With C2 the picture gets murkier:
------------------------------------------------------------------------------
Benchmark (size) Mode Cnt Score Error Units
# Parallel, -XX:-TieredCompilation
WriteBarrierTableSwitch.common 1000 avgt 15 1518.773 ± 3.962 ns/op
WriteBarrierTableSwitch.separate 1000 avgt 15 2302.127 ± 49.734 ns/op
# Shenandoah passive, -XX:-TieredCompilation
WriteBarrierTableSwitch.common 1000 avgt 15 1575.086 ± 4.616 ns/op
WriteBarrierTableSwitch.separate 1000 avgt 15 2832.982 ± 70.375 ns/op
# Shenandoah passive, -XX:-TieredCompilation, -XX:+ShenandoahWriteBarrier
WriteBarrierTableSwitch.common 1000 avgt 15 1499.475 ± 38.896 ns/op
WriteBarrierTableSwitch.separate 1000 avgt 15 3135.664 ± 11.811 ns/op
--------------------------------------------------------------------------------
First of all, why does Shenandoah passive perform worse than Parallel even without barriers? That
one is explained by interaction with counted loop safepoints / loop strip mining, see:
------------------------------------------------------------------------------
Benchmark (size) Mode Cnt Score Error Units
# Shenandoah passive, -XX:-TieredCompilation, -XX:-UseCountedLoopSafepoints
WriteBarrierTableSwitch.common 1000 avgt 15 1526.821 ± 7.644 ns/op
WriteBarrierTableSwitch.separate 1000 avgt 15 2327.750 ± 73.020 ns/op
------------------------------------------------------------------------------
It is still weird to see CLS/LSM pessimize this case so much.
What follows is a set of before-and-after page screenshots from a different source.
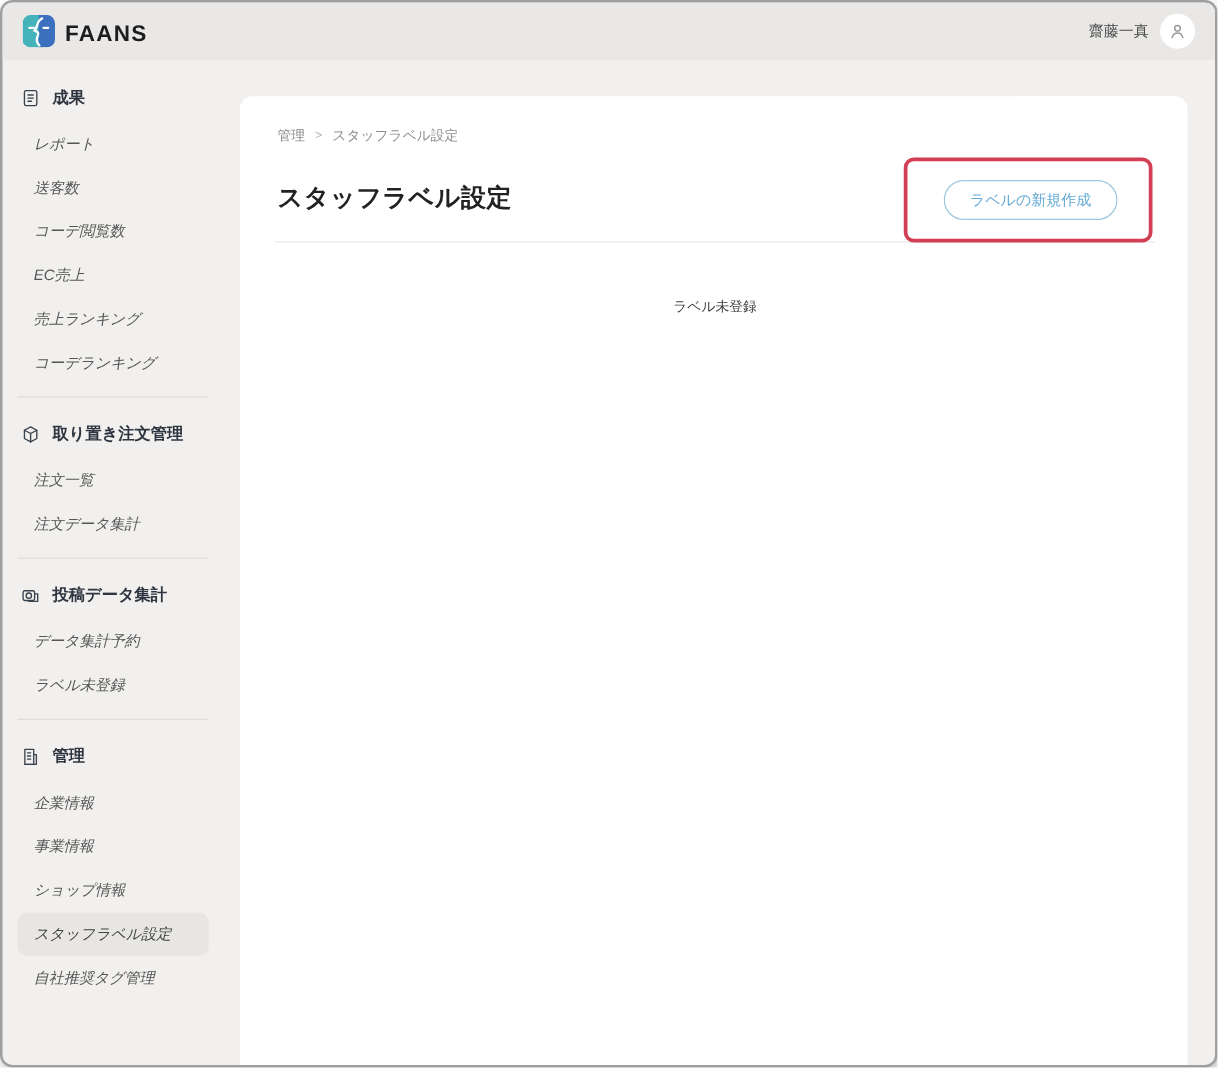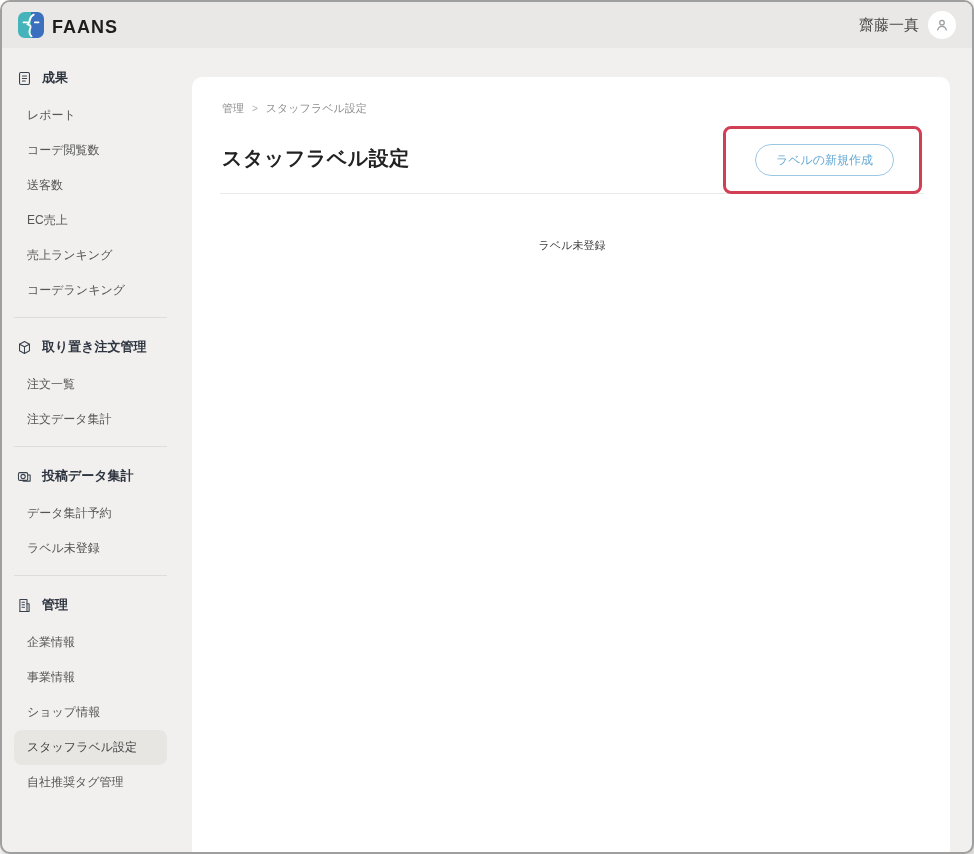"齋藤一真" .user-name { font-size: 15px -> 12px }
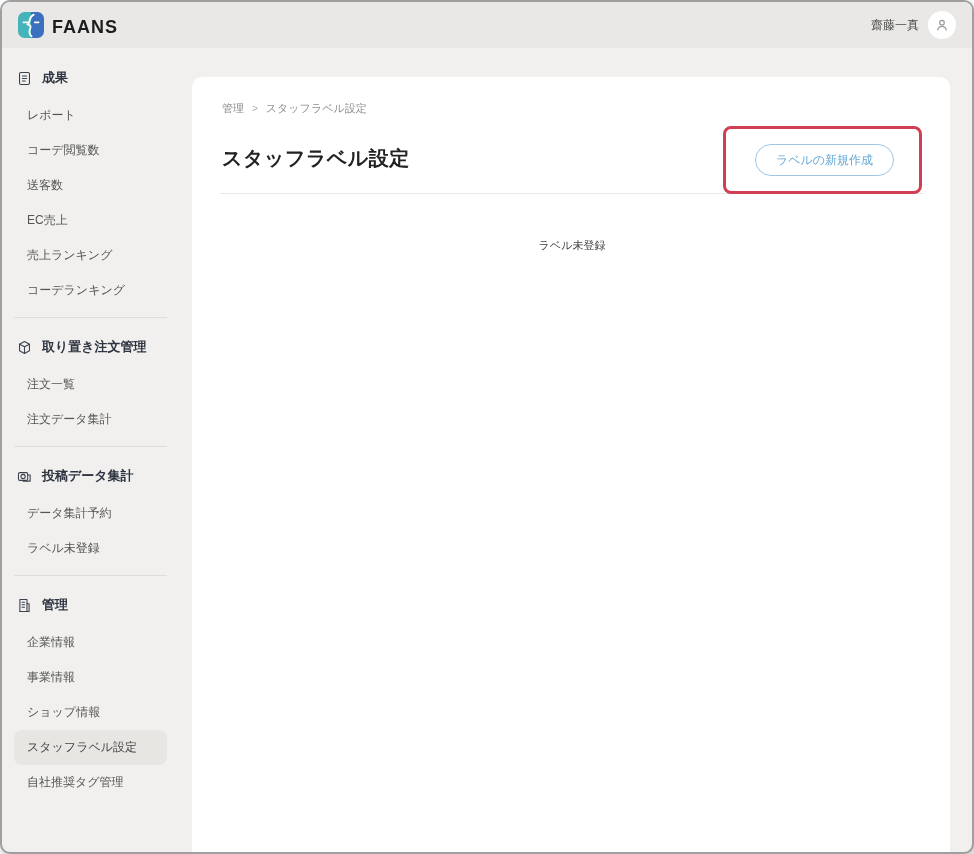"レポート" .side-item { font-style: none -> italic }
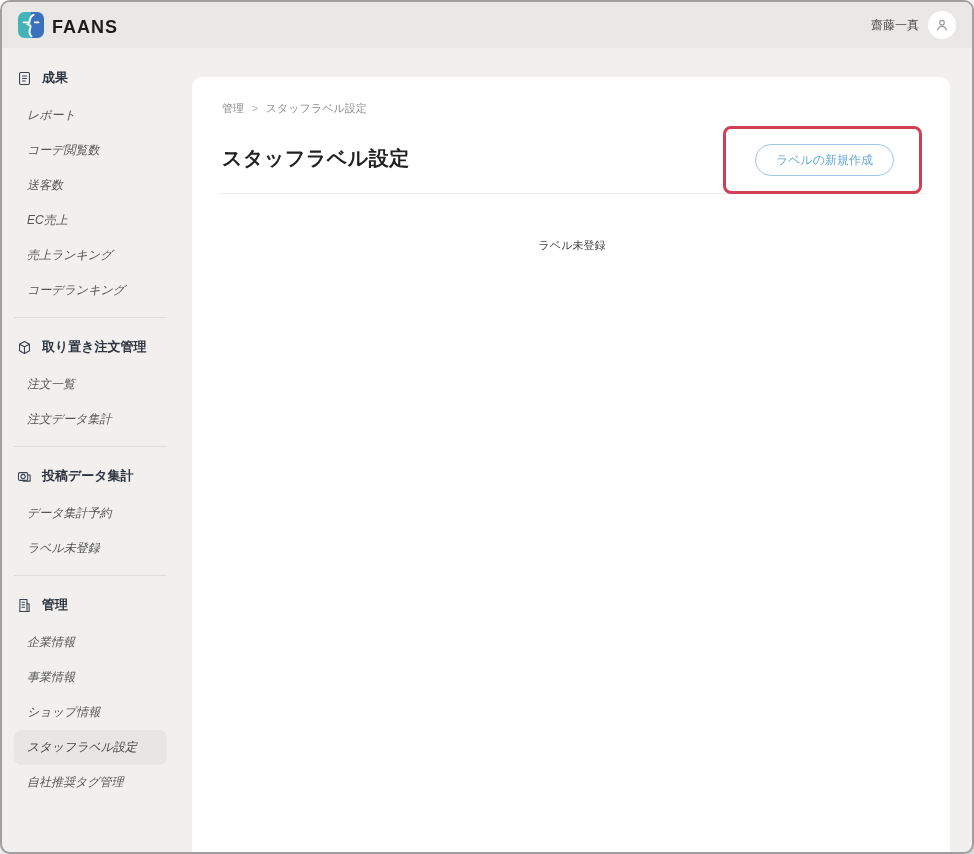"コーデ閲覧数" div.side-item { order: before "送客数" -> after "送客数" }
Then, why does "separate" regresses when WB is enabled, and "common" does not regress? Perfasm
suggests that in "common" case we are able to hoist the WB out of the loop, and this is why there is
no +WB impact. We failed to do the same with "separate", for some reason. Disabling CLS/LSM helps
just a little:
------------------------------------------------------------------------------
Benchmark (size) Mode Cnt Score Error Units
WriteBarrierTableSwitch.common 1000 avgt 15 1535.884 ± 21.498 ns/op
WriteBarrierTableSwitch.separate 1000 avgt 15 2876.315 ± 43.569 ns/op
------------------------------------------------------------------------------
This pinpoints at least one problem with WBs that impact Stringy/UTF-8-y code we have in benchmarks.